‘Significantly’ Lower Levels of Growth Hormone IGF-1 Found in PWS Infants
Infants and toddlers with Prader-Willi syndrome (PWS) have significantly lower blood levels of insulin-like growth factor 1 or IGF-1 — indicative of growth hormone (GH) deficiency — than their healthy peers, a small study in Japan shows.
This is the first study to conduct this type of comparative analysis using healthy individuals matched to patients in their age, body size, and nutritional status — factors known to influence IGF-1 levels.
These findings further support the identification of IGF‐1 deficiency as a characteristic of PWS in young children. Importantly, the data also support the initiation of growth hormone treatment at early ages, irrespective of the results of conventional GH tests. Here, similarly to previous reports, such tests failed to effectively detect GH deficiency in these young children, the researchers noted.
The study, “Circulating insulin-like growth factor 1 levels are reduced in very young children with Prader–Willi syndrome independent of anthropometric parameters and nutritional status,” was published in the journal Clinical Endocrinology.
PWS is a genetic disorder characterized by low muscle tone, insatiable hunger, poor growth, developmental delays, and hormonal abnormalities such as GH deficiency, with most of these clinical features resulting from hypothalamic dysfunction.

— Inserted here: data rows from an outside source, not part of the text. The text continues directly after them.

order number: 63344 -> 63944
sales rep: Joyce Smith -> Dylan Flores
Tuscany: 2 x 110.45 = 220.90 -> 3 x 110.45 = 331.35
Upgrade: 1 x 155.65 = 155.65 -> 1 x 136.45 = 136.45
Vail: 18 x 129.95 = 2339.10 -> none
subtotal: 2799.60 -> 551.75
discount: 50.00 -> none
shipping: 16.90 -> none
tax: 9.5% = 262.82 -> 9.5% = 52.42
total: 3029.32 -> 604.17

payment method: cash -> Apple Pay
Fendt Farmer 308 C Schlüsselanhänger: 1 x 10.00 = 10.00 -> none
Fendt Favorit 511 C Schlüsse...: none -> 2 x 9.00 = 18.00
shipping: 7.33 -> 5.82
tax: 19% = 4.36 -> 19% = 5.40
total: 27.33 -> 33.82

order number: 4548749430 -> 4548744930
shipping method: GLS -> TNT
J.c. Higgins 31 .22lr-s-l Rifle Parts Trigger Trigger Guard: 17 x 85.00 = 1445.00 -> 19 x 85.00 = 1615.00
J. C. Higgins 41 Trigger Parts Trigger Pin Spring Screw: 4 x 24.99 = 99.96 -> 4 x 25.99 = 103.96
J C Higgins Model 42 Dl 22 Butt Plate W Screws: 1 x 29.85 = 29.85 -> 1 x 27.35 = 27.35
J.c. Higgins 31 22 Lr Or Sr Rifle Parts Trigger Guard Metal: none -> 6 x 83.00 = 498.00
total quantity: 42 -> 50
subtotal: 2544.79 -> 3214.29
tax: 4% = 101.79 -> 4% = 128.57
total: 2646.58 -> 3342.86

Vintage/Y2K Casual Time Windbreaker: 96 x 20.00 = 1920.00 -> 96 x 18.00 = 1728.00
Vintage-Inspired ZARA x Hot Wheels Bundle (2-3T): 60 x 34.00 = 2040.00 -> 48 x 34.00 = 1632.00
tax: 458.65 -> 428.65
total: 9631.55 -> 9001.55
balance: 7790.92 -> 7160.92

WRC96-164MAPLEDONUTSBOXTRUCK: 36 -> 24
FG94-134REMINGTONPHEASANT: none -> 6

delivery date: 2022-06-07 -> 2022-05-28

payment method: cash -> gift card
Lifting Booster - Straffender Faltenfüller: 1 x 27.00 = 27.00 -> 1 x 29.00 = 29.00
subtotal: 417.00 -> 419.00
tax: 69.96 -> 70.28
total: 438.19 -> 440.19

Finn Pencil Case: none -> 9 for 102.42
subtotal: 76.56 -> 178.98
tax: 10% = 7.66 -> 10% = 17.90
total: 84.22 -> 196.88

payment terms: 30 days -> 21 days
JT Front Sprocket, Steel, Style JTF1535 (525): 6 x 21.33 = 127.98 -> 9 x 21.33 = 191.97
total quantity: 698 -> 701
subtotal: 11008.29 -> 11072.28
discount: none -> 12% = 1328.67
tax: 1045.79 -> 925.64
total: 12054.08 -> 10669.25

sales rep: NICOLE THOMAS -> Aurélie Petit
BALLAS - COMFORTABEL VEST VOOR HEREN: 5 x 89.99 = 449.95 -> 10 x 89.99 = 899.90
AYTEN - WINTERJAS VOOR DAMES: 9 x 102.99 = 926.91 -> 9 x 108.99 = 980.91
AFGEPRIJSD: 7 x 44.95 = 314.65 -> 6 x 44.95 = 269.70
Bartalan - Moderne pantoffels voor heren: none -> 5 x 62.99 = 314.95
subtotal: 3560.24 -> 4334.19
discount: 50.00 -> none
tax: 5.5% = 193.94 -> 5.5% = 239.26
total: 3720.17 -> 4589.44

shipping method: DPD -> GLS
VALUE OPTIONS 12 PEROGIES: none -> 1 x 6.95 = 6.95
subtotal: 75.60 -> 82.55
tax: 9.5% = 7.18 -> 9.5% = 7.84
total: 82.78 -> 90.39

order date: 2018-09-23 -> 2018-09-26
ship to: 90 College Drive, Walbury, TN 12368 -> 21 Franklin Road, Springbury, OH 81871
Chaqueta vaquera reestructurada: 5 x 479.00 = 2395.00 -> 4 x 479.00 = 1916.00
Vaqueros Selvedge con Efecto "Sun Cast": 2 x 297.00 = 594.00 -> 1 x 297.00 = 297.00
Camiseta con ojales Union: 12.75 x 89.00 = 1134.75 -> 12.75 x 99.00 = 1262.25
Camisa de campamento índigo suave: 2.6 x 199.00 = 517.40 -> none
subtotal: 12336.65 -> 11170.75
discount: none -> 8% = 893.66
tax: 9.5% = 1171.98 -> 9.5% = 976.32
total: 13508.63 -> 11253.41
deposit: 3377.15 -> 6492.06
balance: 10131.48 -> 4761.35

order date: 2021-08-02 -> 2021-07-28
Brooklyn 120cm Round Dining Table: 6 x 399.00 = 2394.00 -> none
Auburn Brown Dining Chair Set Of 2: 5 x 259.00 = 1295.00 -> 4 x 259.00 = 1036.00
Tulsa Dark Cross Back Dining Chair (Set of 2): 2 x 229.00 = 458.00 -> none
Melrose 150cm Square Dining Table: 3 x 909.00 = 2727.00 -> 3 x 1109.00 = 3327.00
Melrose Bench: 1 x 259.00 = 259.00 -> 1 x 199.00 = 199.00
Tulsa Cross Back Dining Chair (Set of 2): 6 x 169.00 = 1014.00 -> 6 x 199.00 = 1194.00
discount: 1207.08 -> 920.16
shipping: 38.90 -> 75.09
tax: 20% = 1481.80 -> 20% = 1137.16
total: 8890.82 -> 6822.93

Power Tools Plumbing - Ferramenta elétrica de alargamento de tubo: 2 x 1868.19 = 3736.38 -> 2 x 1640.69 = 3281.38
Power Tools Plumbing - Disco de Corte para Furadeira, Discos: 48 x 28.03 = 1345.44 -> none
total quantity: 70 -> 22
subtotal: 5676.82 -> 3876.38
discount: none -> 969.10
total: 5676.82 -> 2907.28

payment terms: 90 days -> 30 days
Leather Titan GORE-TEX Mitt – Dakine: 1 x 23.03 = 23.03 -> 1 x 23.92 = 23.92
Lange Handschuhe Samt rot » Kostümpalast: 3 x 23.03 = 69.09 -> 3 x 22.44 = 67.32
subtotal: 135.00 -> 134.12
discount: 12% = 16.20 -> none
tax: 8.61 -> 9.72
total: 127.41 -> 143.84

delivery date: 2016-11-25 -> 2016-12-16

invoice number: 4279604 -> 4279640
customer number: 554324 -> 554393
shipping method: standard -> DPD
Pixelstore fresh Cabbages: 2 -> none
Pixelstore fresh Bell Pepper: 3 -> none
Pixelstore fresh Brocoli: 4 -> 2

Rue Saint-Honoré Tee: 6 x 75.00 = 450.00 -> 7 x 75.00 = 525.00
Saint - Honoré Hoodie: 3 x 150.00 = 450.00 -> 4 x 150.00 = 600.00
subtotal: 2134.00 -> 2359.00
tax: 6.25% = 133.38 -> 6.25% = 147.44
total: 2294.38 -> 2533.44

Many patients with PWS also have related learning difficulties and behavioral problems.
The hypothalamus is a brain region that controls hormone production and is involved in several important functions, such as hunger, growth, and sleep.
Previous studies have shown that GH treatment can improve physical health, cognitive function, and quality of life in children with PWS regardless of proven growth hormone deficiency, thereby being a mainstay treatment.
However, the conventional GH provocation test, used to assess such hormone production in response to known GH-promoting molecules, “often fails to reveal the presence of GH deficiency in PWS subjects, particularly in very young children,” the researchers wrote.
IGF-1 is a hormone that, together with GH, promotes normal bone and tissue growth. Given that it responds to GH, it typically is used to monitor the effectiveness of growth hormone treatment. Blood IGF-1 levels also can reflect a person’s GH status, but they are known to be affected by age, sex, body size, and nutritional status.
While several previous studies have reported lower-than-normal levels of IGF-1 in young children with PWS, they typically did not consider these variables — of which body size and nutritional status are particularly altered in these patients.
Now, a team of researchers in Japan set out to assess whether IGF-1 deficiency is indeed a feature of PWS in young children by comparing their blood IGF-1 levels with those of healthy children matched for age, sex, body size, and blood levels of albumin, a marker of nutritional status.
The researchers retrospectively analyzed the data of 65 infants and toddlers with PWS — 38 girls and 27 boys — and 111 matched healthy children (controls); the controls comprised 60 boys and 51 girls. All had visited the Osaka Women’s and Children’s Hospital, in Japan. None had received previous growth hormone treatment.
The participants’ median age was 14 months for PWS patients and 14.3 months for controls.
The results showed that, after adjusting for the known influencing factors, IGF-1 levels were significantly lower in PWS patients relative to matched healthy controls. These findings did not vary with age, as both infants and toddlers with PWS — children with ages up to 47 months, or nearly 4 years — had significantly lower levels than their respective age-matched controls.
Notably, there was no association between age and IGF‐1 levels in either group.
In addition, only nine (31%) of the 29 children with PWS who underwent the GH provocative test showed deficient responses. The IGF-1 levels of these children were not significantly different from those whose tests suggested normal GH production.
These findings highlight that “low IGF‐1 levels are a characteristic of PWS and that this is independent of body size and nutritional status,” the researchers wrote, adding that IGF‐1 deficiency “is likely a consequence of hypothalamic dysfunction of GH secretion.”
The results also suggest that the conventional GH provocation test “may not be suitable for detecting GH deficiency in very young children with PWS,” the team said.
Notably, previous studies showed that the GH provocation test’s results do not necessarily reflect spontaneous growth hormone production, which was shown to be associated with IGF-1 levels.
While spontaneous GH production was not analyzed in this study, the previous findings, together with the newly observed low IGF‐1 levels in very young children with PWS, regardless of GH provocation test results, “imply that IGF‐1 levels may better reflect the status of GH secretion in PWS,” the scientists wrote.
“However, this may only be true in children with PWS as there is evidence indicating that IGF‐1 levels are not decreased in adults with PWS,” they added.
These data “may shed light on our understanding of the GH status in [patients] with PWS and provide a rationale to initiate GH treatment in subjects with PWS irrespective of the results of the GH provocation test,” the team wrote.
Larger studies are needed to confirm these findings, the researchers said, as well as to assess whether IGF-1 levels can be used to assess growth hormone status in adults with PWS.